→ **Dataset**
---+---

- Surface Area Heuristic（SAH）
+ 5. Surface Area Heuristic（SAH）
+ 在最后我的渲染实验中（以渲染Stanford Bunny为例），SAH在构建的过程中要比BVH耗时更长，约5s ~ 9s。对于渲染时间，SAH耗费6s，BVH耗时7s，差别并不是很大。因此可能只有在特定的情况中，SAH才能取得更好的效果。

---+---

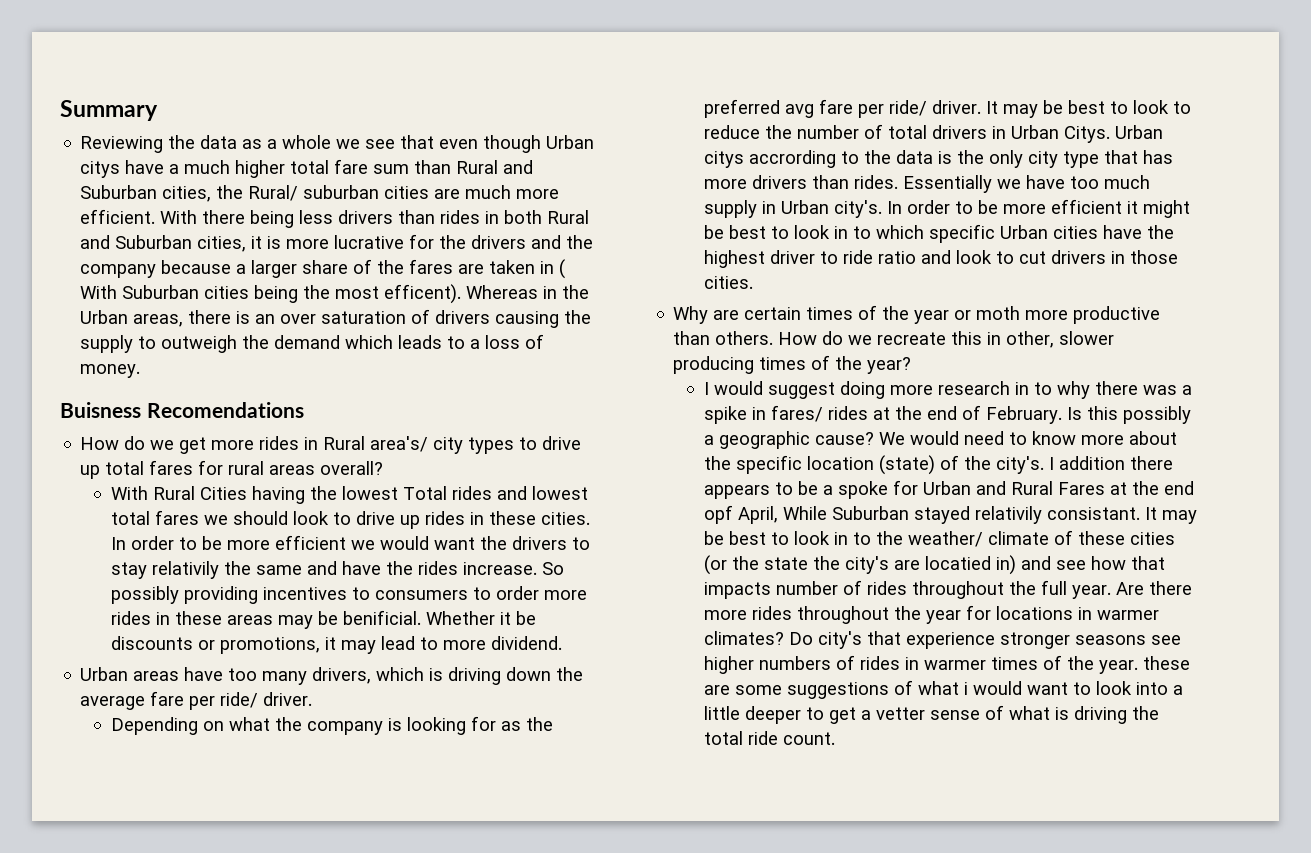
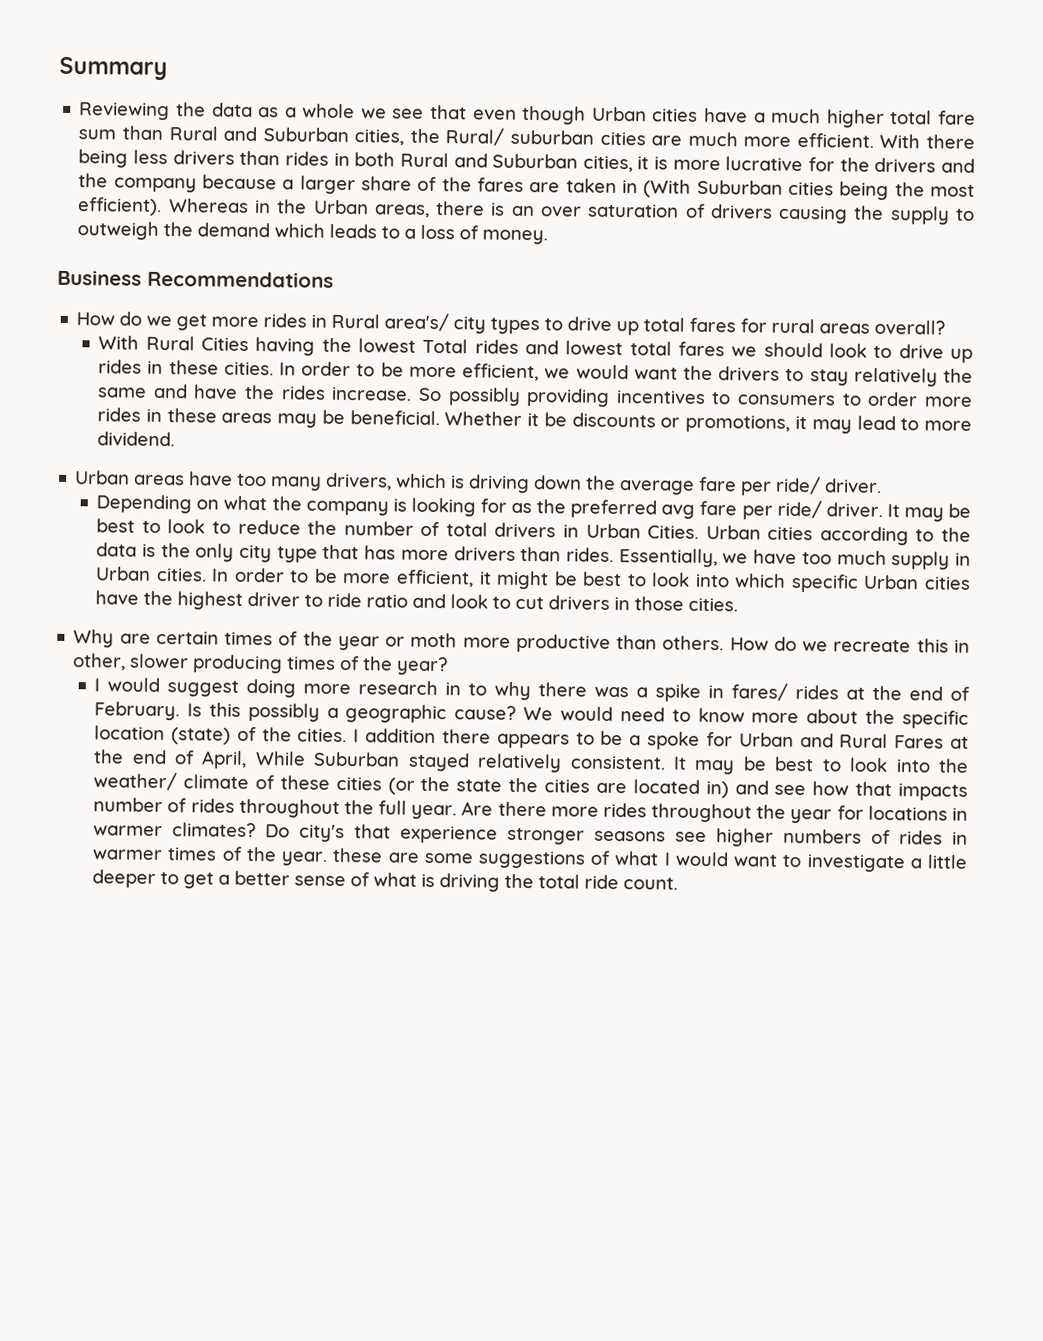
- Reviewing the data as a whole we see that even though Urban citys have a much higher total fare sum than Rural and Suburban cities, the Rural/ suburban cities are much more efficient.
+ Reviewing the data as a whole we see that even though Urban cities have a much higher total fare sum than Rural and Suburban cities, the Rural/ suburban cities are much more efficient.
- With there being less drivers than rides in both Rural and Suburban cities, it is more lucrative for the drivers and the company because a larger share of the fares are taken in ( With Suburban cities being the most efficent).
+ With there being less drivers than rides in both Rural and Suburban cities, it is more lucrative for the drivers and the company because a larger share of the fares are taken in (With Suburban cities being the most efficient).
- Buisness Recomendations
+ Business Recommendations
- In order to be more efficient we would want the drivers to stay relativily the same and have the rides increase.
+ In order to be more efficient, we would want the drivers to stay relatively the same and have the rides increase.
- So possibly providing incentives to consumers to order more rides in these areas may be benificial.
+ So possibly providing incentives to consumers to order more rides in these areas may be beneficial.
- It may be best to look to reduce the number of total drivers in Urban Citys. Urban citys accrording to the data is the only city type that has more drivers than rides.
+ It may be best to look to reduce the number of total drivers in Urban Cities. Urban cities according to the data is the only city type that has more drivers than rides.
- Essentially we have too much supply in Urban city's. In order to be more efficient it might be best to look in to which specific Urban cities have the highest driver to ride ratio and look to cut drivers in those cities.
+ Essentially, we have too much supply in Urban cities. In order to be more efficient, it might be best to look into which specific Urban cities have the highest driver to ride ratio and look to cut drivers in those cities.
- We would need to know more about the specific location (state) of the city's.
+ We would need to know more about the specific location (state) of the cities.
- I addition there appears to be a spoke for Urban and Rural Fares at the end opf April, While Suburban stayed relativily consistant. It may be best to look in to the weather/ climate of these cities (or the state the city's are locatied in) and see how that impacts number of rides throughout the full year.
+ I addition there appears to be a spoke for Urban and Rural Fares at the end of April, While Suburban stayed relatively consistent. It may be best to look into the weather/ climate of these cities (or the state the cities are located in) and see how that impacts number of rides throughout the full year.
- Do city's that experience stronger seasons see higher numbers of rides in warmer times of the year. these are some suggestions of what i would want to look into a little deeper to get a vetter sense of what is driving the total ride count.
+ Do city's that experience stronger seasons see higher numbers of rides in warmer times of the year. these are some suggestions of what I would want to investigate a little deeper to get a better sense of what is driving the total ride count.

---+---

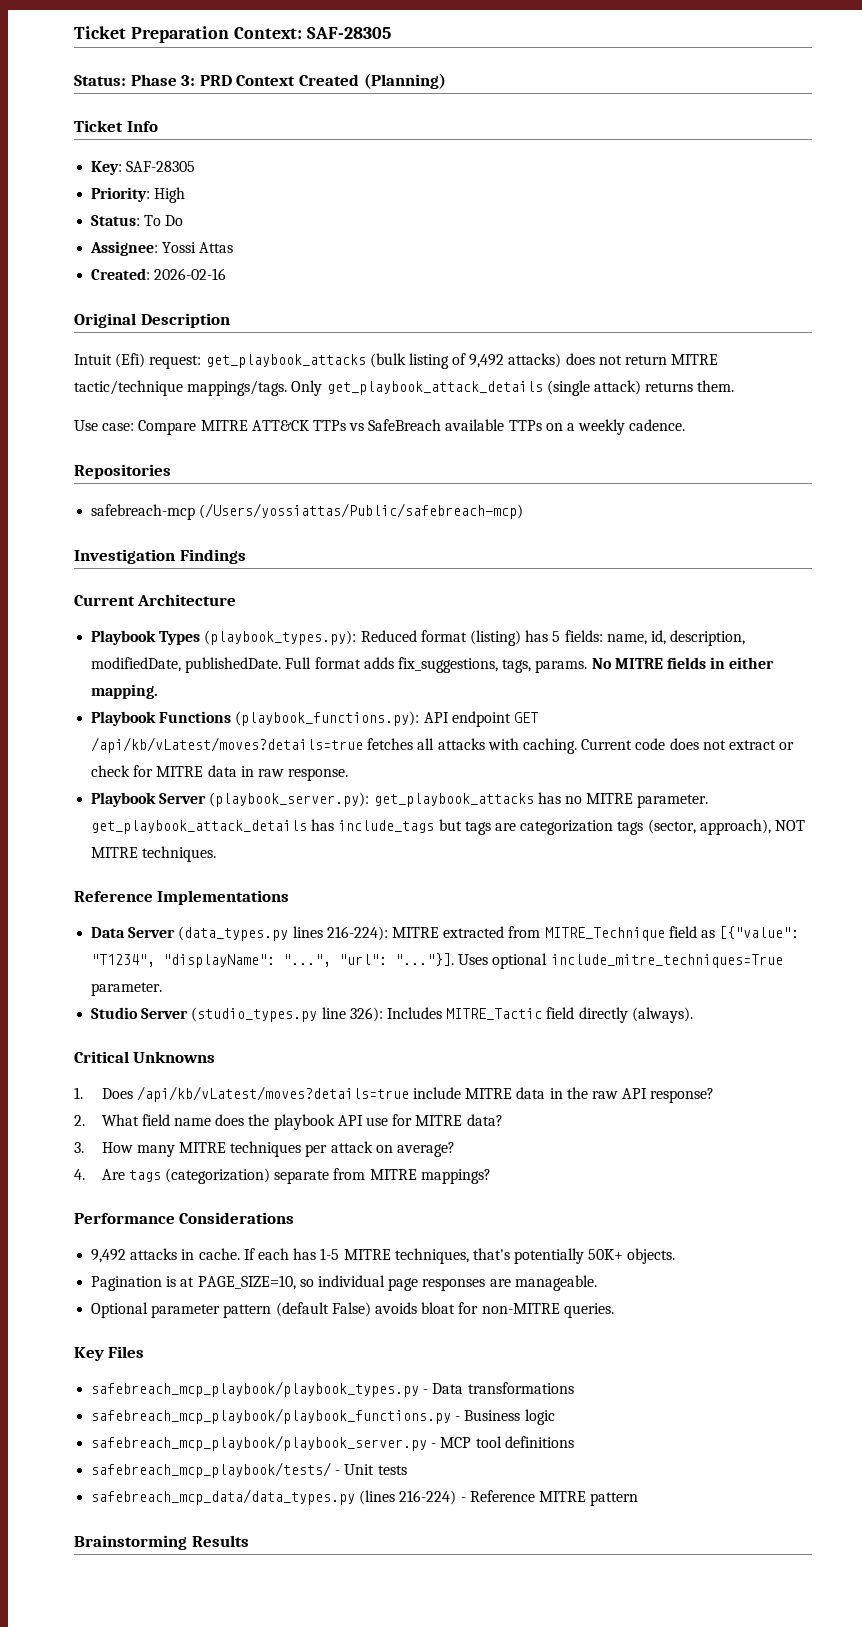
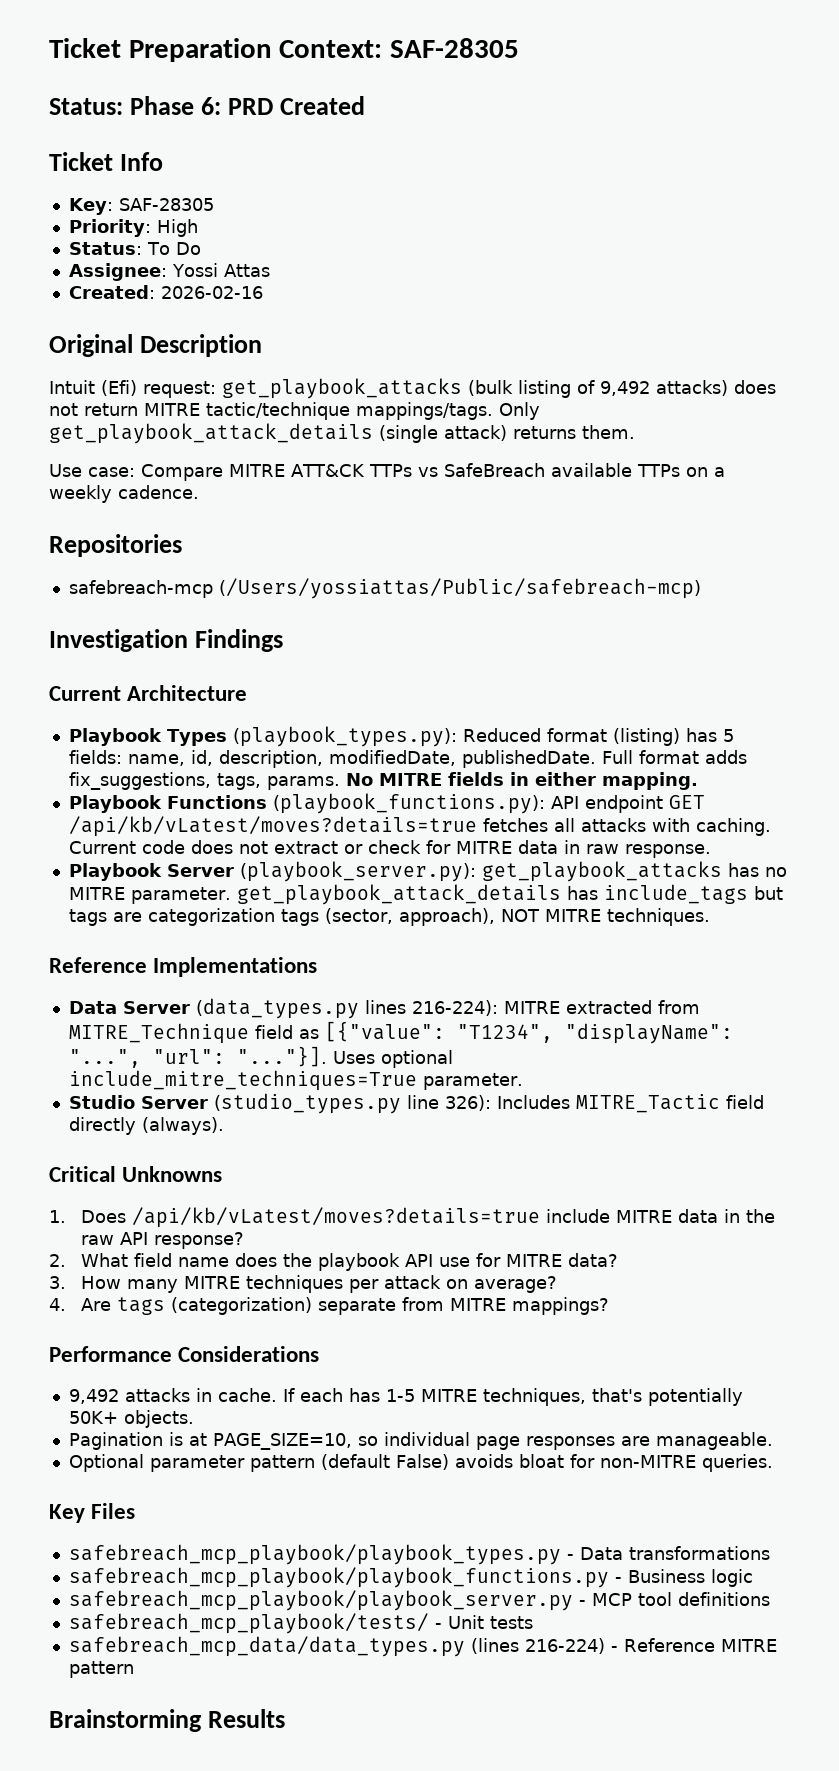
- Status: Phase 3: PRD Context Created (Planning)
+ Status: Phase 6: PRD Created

---+---

Retype only the lines above between the line with "- Surface Area Heuristic（SAH）" and the line with "在最后我的渲染实验中（以渲染Stanford Bunny为例），SAH在构建的过程中要比BVH耗时更长，约5s ~", counting those two lines as well, and keep every character as it is.

- Surface Area Heuristic（SAH）
+ 5. Surface Area Heuristic（SAH）
+ 在最后我的渲染实验中（以渲染Stanford Bunny为例），SAH在构建的过程中要比BVH耗时更长，约5s ~ 9s。对于渲染时间，SAH耗费6s，BVH耗时7s，差别并不是很大。因此可能只有在特定的情况中，SAH才能取得更好的效果。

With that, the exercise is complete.